Start of Block
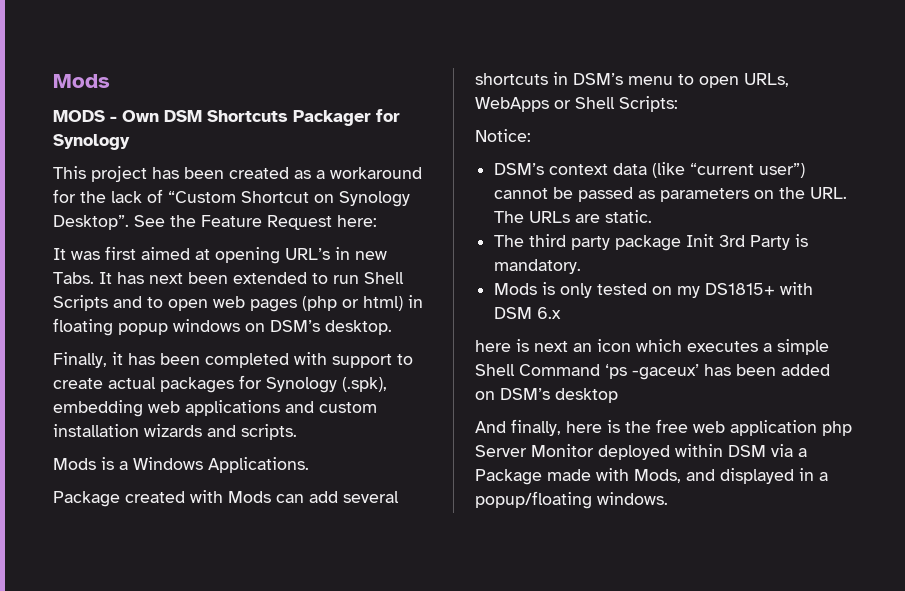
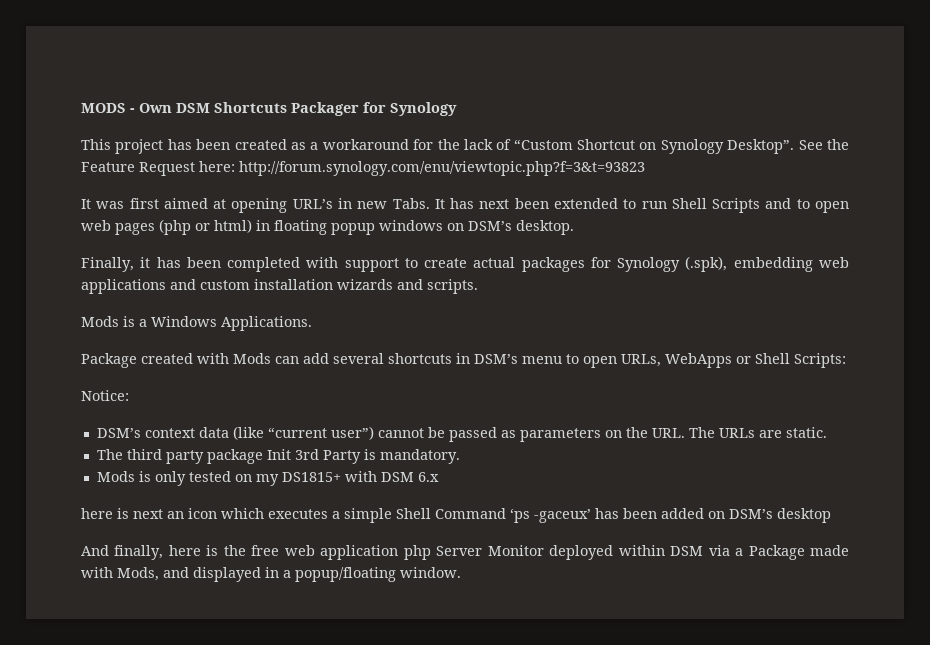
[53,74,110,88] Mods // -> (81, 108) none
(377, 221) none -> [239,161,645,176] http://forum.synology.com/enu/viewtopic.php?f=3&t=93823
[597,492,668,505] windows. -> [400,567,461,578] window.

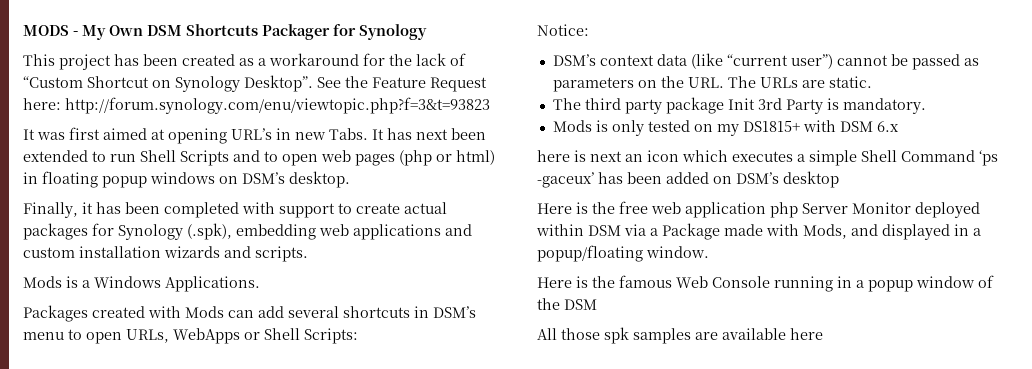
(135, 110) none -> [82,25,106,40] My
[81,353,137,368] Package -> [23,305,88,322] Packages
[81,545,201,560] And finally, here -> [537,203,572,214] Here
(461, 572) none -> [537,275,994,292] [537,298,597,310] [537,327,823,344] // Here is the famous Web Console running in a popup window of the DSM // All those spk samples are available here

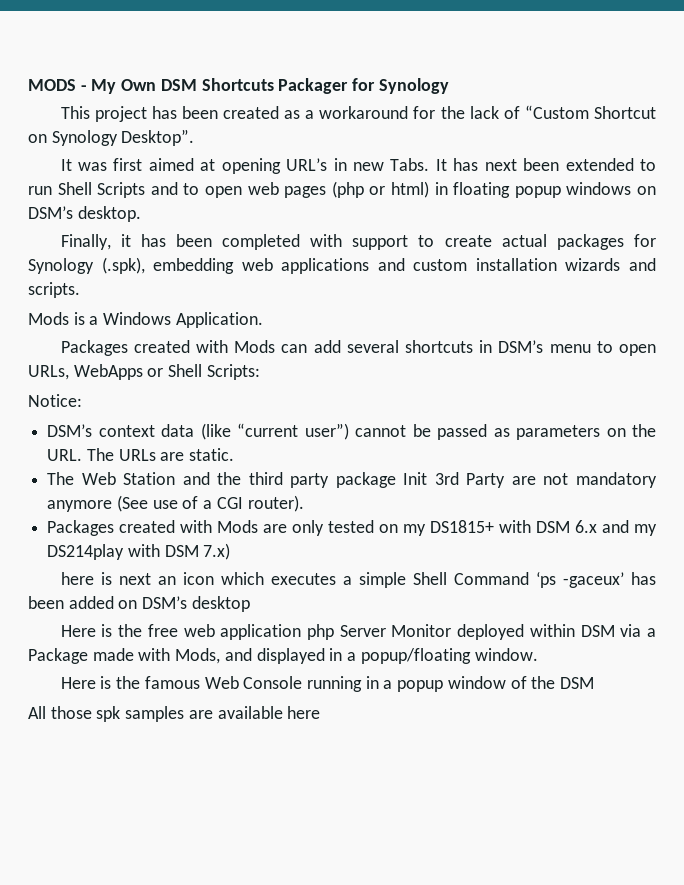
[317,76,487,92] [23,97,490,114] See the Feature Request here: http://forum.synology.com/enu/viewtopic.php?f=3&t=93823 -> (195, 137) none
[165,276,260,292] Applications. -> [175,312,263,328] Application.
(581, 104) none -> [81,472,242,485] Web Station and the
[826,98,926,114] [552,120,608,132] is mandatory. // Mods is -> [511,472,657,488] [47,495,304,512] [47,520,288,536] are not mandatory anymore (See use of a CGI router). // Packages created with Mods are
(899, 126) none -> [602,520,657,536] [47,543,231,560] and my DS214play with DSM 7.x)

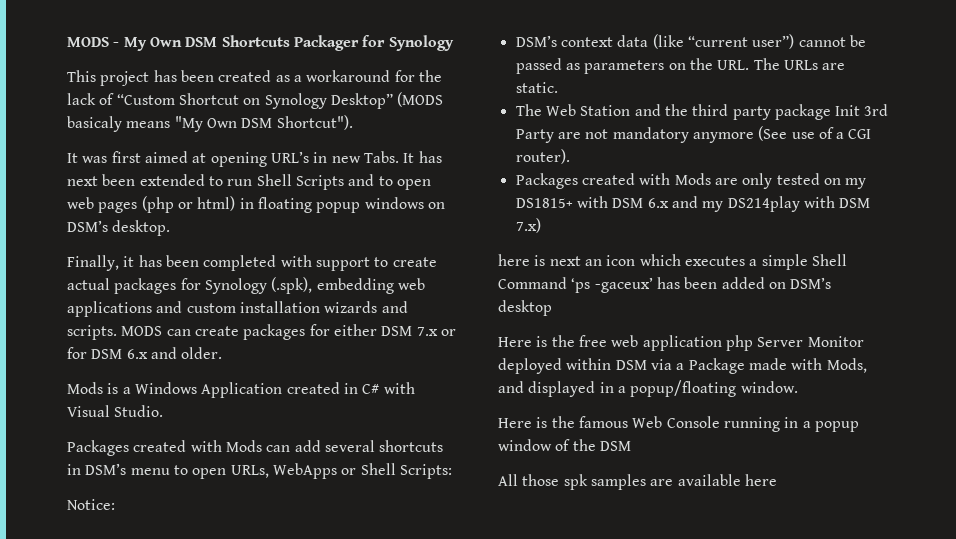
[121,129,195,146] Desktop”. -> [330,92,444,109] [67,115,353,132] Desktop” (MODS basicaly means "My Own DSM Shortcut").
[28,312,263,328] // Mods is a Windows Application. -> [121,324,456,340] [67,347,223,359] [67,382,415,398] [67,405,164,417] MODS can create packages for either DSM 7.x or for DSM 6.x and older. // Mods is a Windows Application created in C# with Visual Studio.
End of Block
**Assignment:**
If a record holds a picture, leave the picture out and copy the rest exactly.

**Result below:**
[53,74,110,88] Mods // -> (81, 108) none
(377, 221) none -> [239,161,645,176] http://forum.synology.com/enu/viewtopic.php?f=3&t=93823
[597,492,668,505] windows. -> [400,567,461,578] window.

(135, 110) none -> [82,25,106,40] My
[81,353,137,368] Package -> [23,305,88,322] Packages
[81,545,201,560] And finally, here -> [537,203,572,214] Here
(461, 572) none -> [537,275,994,292] [537,298,597,310] [537,327,823,344] // Here is the famous Web Console running in a popup window of the DSM // All those spk samples are available here

[317,76,487,92] [23,97,490,114] See the Feature Request here: http://forum.synology.com/enu/viewtopic.php?f=3&t=93823 -> (195, 137) none
[165,276,260,292] Applications. -> [175,312,263,328] Application.
(581, 104) none -> [81,472,242,485] Web Station and the
[826,98,926,114] [552,120,608,132] is mandatory. // Mods is -> [511,472,657,488] [47,495,304,512] [47,520,288,536] are not mandatory anymore (See use of a CGI router). // Packages created with Mods are
(899, 126) none -> [602,520,657,536] [47,543,231,560] and my DS214play with DSM 7.x)

[121,129,195,146] Desktop”. -> [330,92,444,109] [67,115,353,132] Desktop” (MODS basicaly means "My Own DSM Shortcut").
[28,312,263,328] // Mods is a Windows Application. -> [121,324,456,340] [67,347,223,359] [67,382,415,398] [67,405,164,417] MODS can create packages for either DSM 7.x or for DSM 6.x and older. // Mods is a Windows Application created in C# with Visual Studio.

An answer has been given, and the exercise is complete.